A neat enhancement would be one that records all the buttons in the song, then analyzes it to determine when it should use star power to maximize the score.
@StopTheMadness
Are you kidding? It’s not cheating, because he isn’t playing. I really doubt he’s doing this for points, he’s done it as a challenge, and he succeeded. Do you think he thinks this makes him better at guitar hero?
@Shane I didn’t look at the site, but why would it have a problem with colour? It should just look at the position (since each note is always the same position, regardless of star power. and compare ti with the background. Even star power has has the white caps on top. I can see long notes being trouble though.

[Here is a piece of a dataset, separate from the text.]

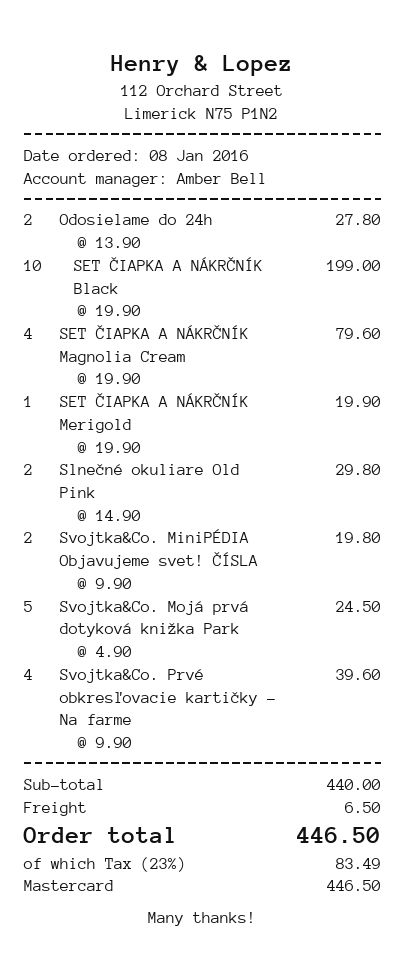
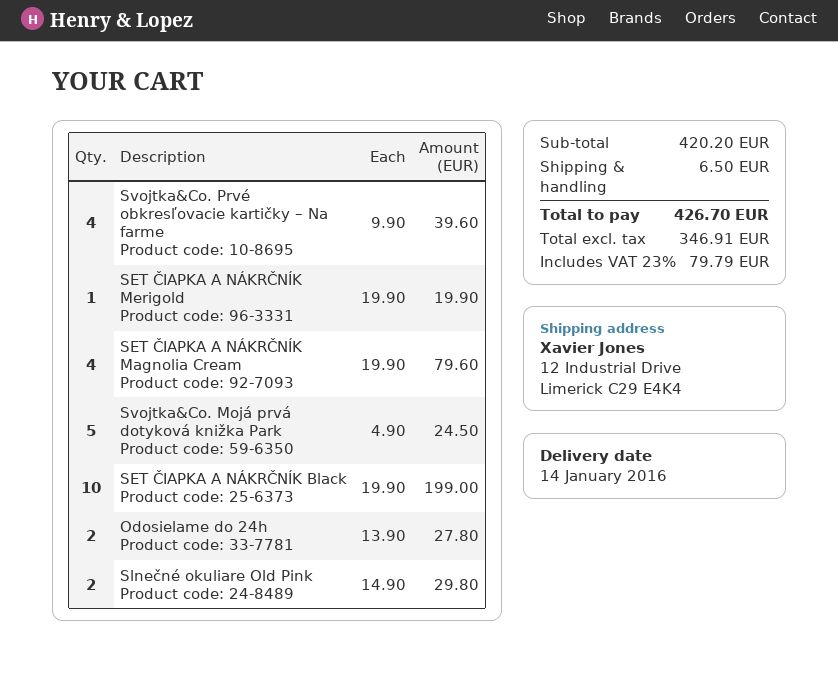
Svojtka&Co. MiniPÉDIA Objavujeme svet! ČÍSLA: 2 x 9.90 = 19.80 -> none
subtotal: 440.00 -> 420.20
tax: 23% = 83.49 -> 23% = 79.79
total: 446.50 -> 426.70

I wouldn’t necessarily call this cheating … I mean, quite a lot of work went into making this work. That’s like calling a car cheating at “horse and buggy” … it’s just a next step, an improvement utilizing a different form of skill.

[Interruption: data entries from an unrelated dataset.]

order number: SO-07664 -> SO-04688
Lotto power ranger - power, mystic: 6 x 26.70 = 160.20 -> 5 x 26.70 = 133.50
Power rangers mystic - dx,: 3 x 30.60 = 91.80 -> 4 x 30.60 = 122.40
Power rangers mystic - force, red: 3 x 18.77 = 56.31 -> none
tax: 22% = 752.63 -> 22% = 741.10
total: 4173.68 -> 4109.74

Yeah, that’s the only way I’d win any of these games myself, build something to play it.
The article said it used color and position — position was determine how fast it was coming, not what note it is. Position has too many variables, like how far the camera is from the TV, what angle it is, etc. It would be hard to do it like that, but I guess you could.

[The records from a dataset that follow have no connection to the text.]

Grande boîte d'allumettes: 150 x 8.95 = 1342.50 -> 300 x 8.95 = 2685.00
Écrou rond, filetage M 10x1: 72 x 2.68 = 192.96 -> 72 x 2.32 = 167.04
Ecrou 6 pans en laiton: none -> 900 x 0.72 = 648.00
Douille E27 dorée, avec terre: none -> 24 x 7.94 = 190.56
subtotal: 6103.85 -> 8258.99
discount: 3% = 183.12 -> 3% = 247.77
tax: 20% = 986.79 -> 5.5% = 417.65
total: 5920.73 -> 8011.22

I’ve often thought that building a system such as this would be the only way to have fun with guitar hero. What a stupid “game”.
@Shane ah.. definitely not how I would have done it. I would have intercepted the video feed, that way position IS consistent.
@Gdogg
He is intercepting the video feed. Watch the very beginning of the video where he lists the process, it says “USB Video Capture”.
The article says it’s by camera. Also, the device doesn’t look like it has anywhere to intercept video feed, wouldn’t it have to go through the device to do that?
@StopTheMadness, this is epic.
i wanna see TTFAF on expert.
I absolutely agree with you this is an incredible gadget. and the thought that went into I couldn’t even begin to grasp. The question I had was why? I would love to be able to gadget like this but I have a hard time grasping at the concept itself. I think it is very creative and shows a lot of skill.
But again WHY? was it just to do it?
I set up something similar at one point to do fusions in Persona 3. Use OpenCV to recognize the right screen area and pull a copy of the image, then feed it into OCR. The Teensy is very nice for rapid development.
The catch is that you have to do the CV (and OCR) work on a computer…
As to why: it’s fun and people can. What more reason do you need?
@Shane: if you watch the video, @0:04 it clearly says “USB Video Capture”, so there’s no camera.
From the website “For video capture, I’m just using a $30 USB capture device. Since real-time processing was priority for me, 640×480 images @ 30Hz is plenty of resolution to start with. In fact, for this starter project, I’m just using 320×240.”
and a link to the video capture device (also from the web site): http://www.newegg.com/Product/Product.aspx?Item=N82E16815100112&cm_re=usb_video_capture-_-15-100-112-_-Product
I don’t need a device like this to get up and walk away from this inane excuse for a game! :D
The project and the work that went into it are noteworthy however, and have merit.
Cool hack.
Now can we play something GOOD? ;)
HAPPY HOLIDAYS EVERYONE
I hope Santa brings us all something cool to hack!
(c’mon spygear trakkr!)
Very nice. I thought the lag created by the resource-hungry image processing would kill the performance, but you can easily fix this by moving the target line upwards.
There is a better one which uses a camera and flares the hold notes on YouTube… Its a better implementation I think.
Does anyone have a good link to do this in reverse? I want to have a teensy read the input from the controller.